But Defendants make no mention of these undisputed facts because their continued aim is
to totally destroy Plaintiff and prejudice this Court, as he is the lawyer or perceived counsel for
persons which they loathe; Bradlee Dean and Sheriff Joe Arpaio, as plead in the Third Amended
Complaint. Plaintiff is also a friend and conservative colleague of Congresswoman Michele
Bachmann, who Defendants hate based on her alleged views on homosexuality and gay
marriage. A book written by Defendant Avidor, but not produced in discovery despite a request
to do so, smears not just Bachmann but also Plaintiff who he ties to Congresswoman Bachmann
as a close friend, underscoring Defendants’ malice.

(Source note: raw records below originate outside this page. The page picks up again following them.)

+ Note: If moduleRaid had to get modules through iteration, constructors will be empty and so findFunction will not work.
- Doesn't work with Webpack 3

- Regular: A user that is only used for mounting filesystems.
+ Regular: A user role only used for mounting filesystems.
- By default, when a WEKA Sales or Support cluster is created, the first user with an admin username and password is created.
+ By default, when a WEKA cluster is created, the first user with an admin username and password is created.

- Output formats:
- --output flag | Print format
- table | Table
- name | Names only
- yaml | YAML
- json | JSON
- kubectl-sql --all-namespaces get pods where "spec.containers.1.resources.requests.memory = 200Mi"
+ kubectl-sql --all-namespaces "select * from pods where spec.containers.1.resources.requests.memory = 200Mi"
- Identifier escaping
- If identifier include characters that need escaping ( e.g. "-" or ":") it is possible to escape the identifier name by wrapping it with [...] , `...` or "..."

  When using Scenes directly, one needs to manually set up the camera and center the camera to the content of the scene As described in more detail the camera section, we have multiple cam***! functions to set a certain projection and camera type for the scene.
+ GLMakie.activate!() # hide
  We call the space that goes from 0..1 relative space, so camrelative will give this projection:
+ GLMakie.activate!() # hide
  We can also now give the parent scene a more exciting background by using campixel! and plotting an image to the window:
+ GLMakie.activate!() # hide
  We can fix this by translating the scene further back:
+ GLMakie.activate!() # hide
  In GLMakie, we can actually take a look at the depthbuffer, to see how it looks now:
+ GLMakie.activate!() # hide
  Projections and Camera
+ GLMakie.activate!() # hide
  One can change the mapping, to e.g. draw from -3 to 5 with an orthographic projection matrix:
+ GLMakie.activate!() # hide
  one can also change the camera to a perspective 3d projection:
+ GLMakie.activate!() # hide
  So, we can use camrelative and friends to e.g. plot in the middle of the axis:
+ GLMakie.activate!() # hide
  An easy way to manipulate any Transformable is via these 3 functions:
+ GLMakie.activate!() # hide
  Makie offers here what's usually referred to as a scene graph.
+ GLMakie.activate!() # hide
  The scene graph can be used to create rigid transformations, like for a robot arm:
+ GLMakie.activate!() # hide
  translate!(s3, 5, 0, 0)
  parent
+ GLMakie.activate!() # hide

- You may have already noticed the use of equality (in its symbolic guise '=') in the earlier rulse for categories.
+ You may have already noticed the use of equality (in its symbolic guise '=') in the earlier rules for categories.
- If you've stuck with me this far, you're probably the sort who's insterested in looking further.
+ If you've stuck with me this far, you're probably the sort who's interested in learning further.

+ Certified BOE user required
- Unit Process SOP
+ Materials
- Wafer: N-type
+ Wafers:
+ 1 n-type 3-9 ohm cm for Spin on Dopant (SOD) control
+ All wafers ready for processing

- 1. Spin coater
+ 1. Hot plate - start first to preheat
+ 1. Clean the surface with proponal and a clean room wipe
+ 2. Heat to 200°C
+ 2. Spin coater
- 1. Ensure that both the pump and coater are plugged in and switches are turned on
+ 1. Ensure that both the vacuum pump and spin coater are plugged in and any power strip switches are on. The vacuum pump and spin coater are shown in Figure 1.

As for The Florida Bar, Plaintiff agreed to a reprimand only to get the matter behind him,
as he was going through a very difficult period financially and personally with the false
allegations about his children. Indeed, the Consent Judgment shows that Plaintiff was not found
to have acted dishonestly, only that he could not pay the agreed settlement amount timely due to
his financial distress. The Consent Judgment contains a recitation of mitigating circumstances:
9.32(a) (absence of prior disciplinary record) – Respondent has been continuously
a member of The Florida Bar in good standing for nearly thirty-five (35) years.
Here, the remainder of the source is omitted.